Study suggests chest CT to diagnose COVID-19


Tuesday, 03 March, 2020


Study suggests chest CT to diagnose COVID-19

A Chinese study of more than 1000 patients has found that chest CT outperformed lab testing in the diagnosis of COVID-19. Publishing their findings in Radiology, the researchers from Tongji Hospital in Wuhan, China, concluded that CT should be used as the primary screening tool for COVID-19.

Without specific treatments or vaccines for COVID-19, it is essential to detect the disease at an early stage and immediately isolate infected patients from the healthy population.

According to the latest guidelines published by the Chinese government, a diagnosis of COVID-19 must be confirmed by reverse-transcription polymerase chain reaction (RT-PCR) or gene sequencing for respiratory or blood specimens, as the key indicator for hospitalisation. However, with limitations of sample collection and transportation, as well as kit performance, the total positive rate of RT-PCR for throat swab samples is reported at 30–60% at initial presentation.

The low sensitivity of RT-PCR implies that a large number of COVID-19 patients won’t be identified quickly and may not receive appropriate treatment. In addition, given the highly contagious nature of the virus, they carry a risk of infecting a larger population.

“Early diagnosis of COVID-19 is crucial for disease treatment and control. Compared to RT-PCR, chest CT imaging may be a more reliable, practical and rapid method to diagnose and assess COVID-19, especially in the epidemic area,” the authors said.

Recent research found that the sensitivity of CT for COVID-19 infection was 98% compared with 71% for RT-PCR.

To assess the performance of chest CT in diagnosing COVID-19 in the current study, 1014 patients underwent both chest CT and RT-PCR tests, with RT-PCR as the reference standard.
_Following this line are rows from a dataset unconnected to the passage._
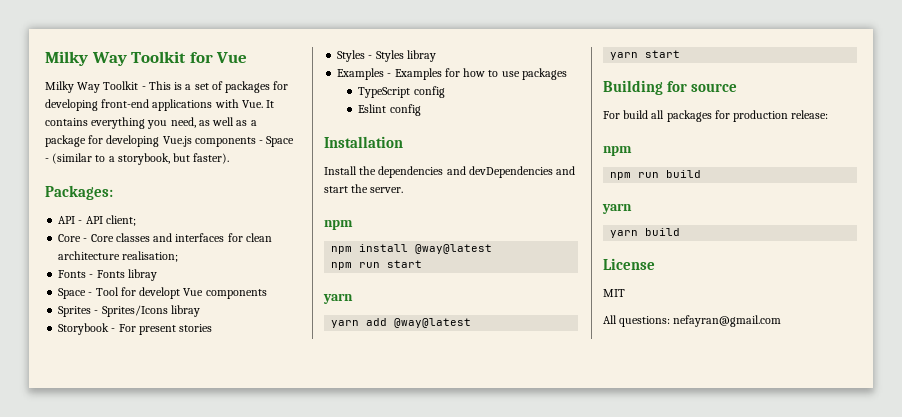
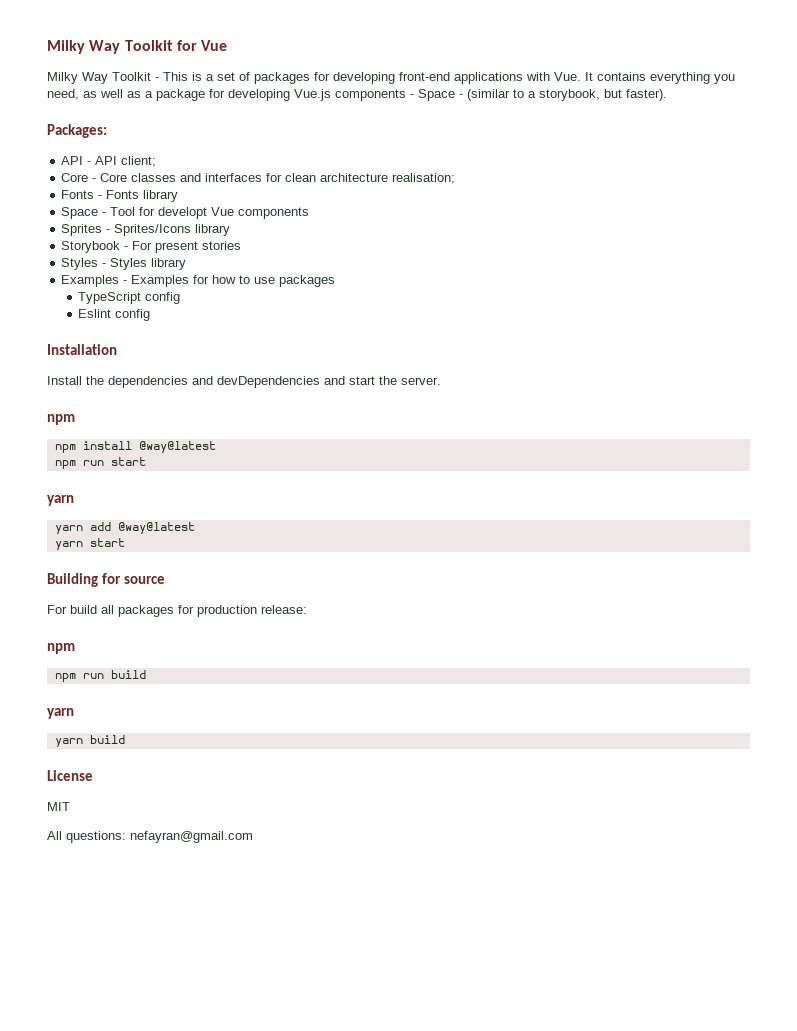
- Fonts - Fonts libray
+ Fonts - Fonts library
- Sprites - Sprites/Icons libray
+ Sprites - Sprites/Icons library
- Styles - Styles libray
+ Styles - Styles library

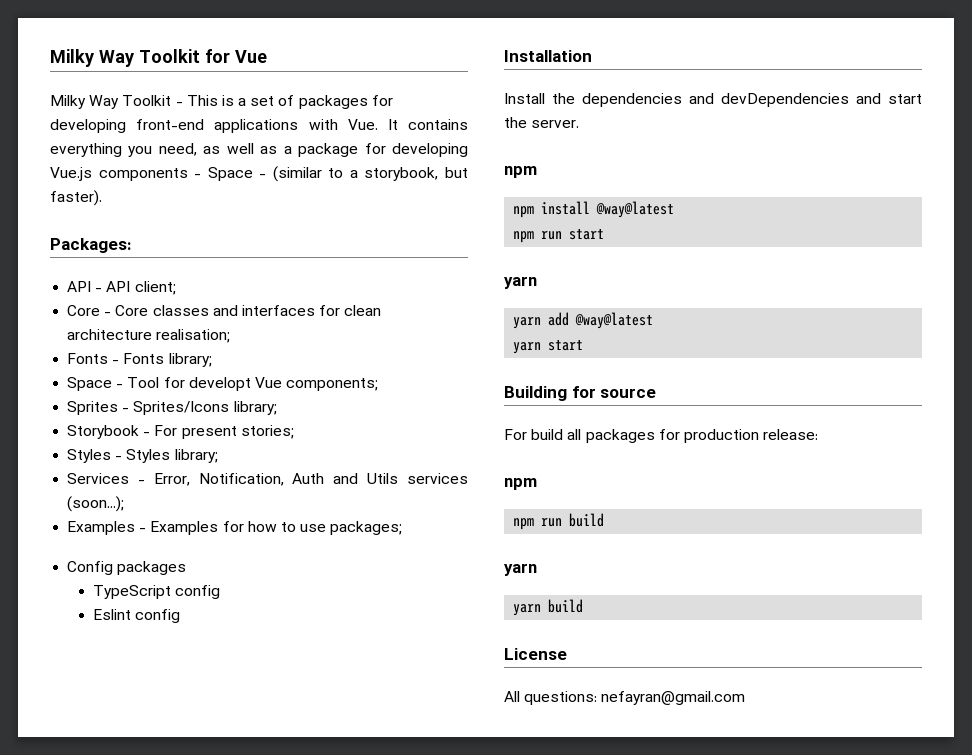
- Fonts - Fonts library
+ Fonts - Fonts library;
- Space - Tool for developt Vue components
+ Space - Tool for developt Vue components;
- Sprites - Sprites/Icons library
+ Sprites - Sprites/Icons library;
- Storybook - For present stories
+ Storybook - For present stories;
- Styles - Styles library
+ Styles - Styles library;
+ Services - Error, Notification, Auth and Utils services (soon...);
- Examples - Examples for how to use packages
+ Examples - Examples for how to use packages;
+ Config packages
- MIT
The results showed that 59% of patients had positive RT-PCR results and 88% had positive chest CT scans. The sensitivity of chest CT in suggesting COVID-19 was 97%, based on positive RT-PCR results.
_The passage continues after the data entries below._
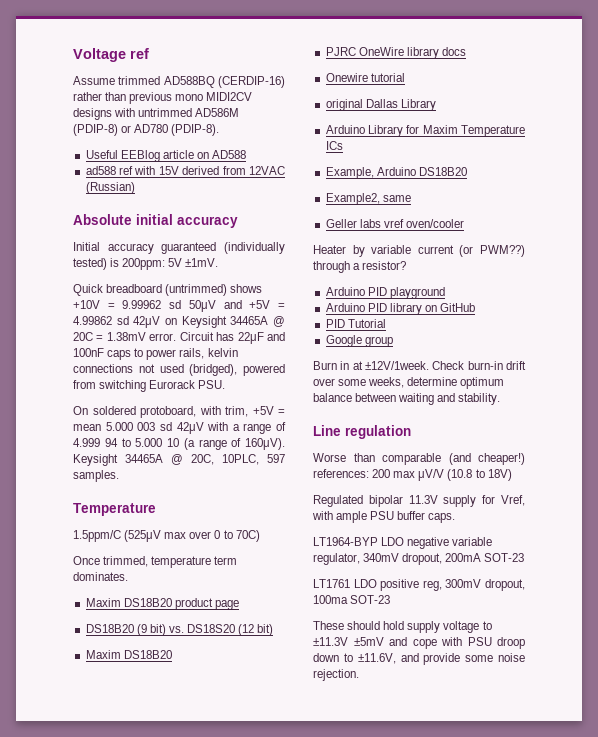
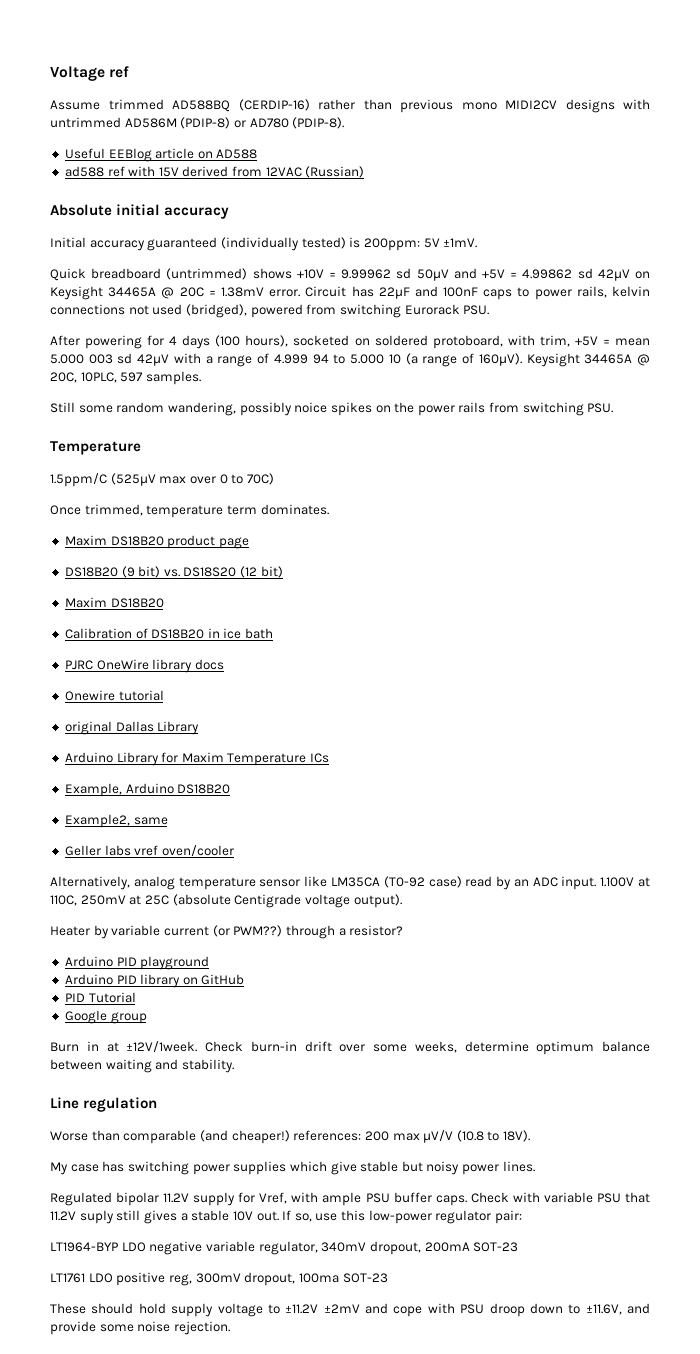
- On soldered protoboard, with trim, +5V = mean 5.000 003 sd 42μV with a range of 4.999 94 to 5.000 10 (a range of 160μV).
+ After powering for 4 days (100 hours), socketed on soldered protoboard, with trim, +5V = mean 5.000 003 sd 42μV with a range of 4.999 94 to 5.000 10 (a range of 160μV).
+ Still some random wandering, possibly noice spikes on the power rails from switching PSU.
+ Calibration of DS18B20 in ice bath
+ Alternatively, analog temperature sensor like LM35CA (T0-92 case) read by an ADC input. 1.100V at 110C, 250mV at 25C (absolute Centigrade voltage output).
- Worse than comparable (and cheaper!) references: 200 max μV/V (10.8 to 18V)
+ Worse than comparable (and cheaper!) references: 200 max μV/V (10.8 to 18V).
+ My case has switching power supplies which give stable but noisy power lines.
- Regulated bipolar 11.3V supply for Vref, with ample PSU buffer caps.
+ Regulated bipolar 11.2V supply for Vref, with ample PSU buffer caps. Check with variable PSU that 11.2V suply still gives a stable 10V out. If so, use this low-power regulator pair:
- These should hold supply voltage to ±11.3V ±5mV and cope with PSU droop down to ±11.6V, and provide some noise rejection.
+ These should hold supply voltage to ±11.2V ±2mV and cope with PSU droop down to ±11.6V, and provide some noise rejection.

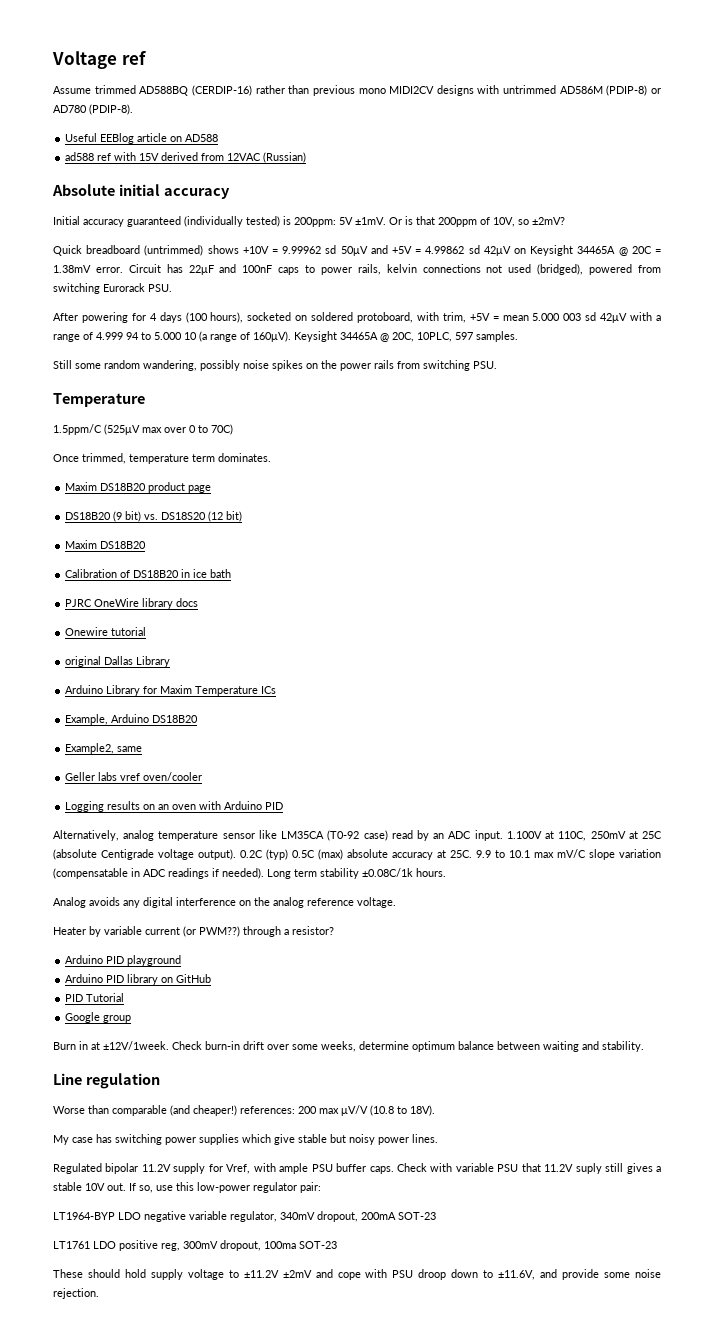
+ Or is that 200ppm of 10V, so ±2mV?
- Still some random wandering, possibly noice spikes on the power rails from switching PSU.
+ Still some random wandering, possibly noise spikes on the power rails from switching PSU.
+ Logging results on an oven with Arduino PID
+ 0.2C (typ) 0.5C (max) absolute accuracy at 25C. 9.9 to 10.1 max mV/C slope variation (compensatable in ADC readings if needed). Long term stability ±0.08C/1k hours.
+ Analog avoids any digital interference on the analog reference voltage.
In patients with negative RT-PCR results, 75% had positive chest CT findings. Of these, 48% were considered as highly likely cases, with 33% as probable cases. By analysis of serial RT-PCR assays and CT scans, the interval between the initial negative to positive RT-PCR results was 4–8 days.

“About 81% of the patients with negative RT-PCR results but positive chest CT scans were re-classified as highly likely or probable cases with COVID-19, by the comprehensive analysis of clinical symptoms, typical CT manifestations and dynamic CT follow-ups,” the authors wrote.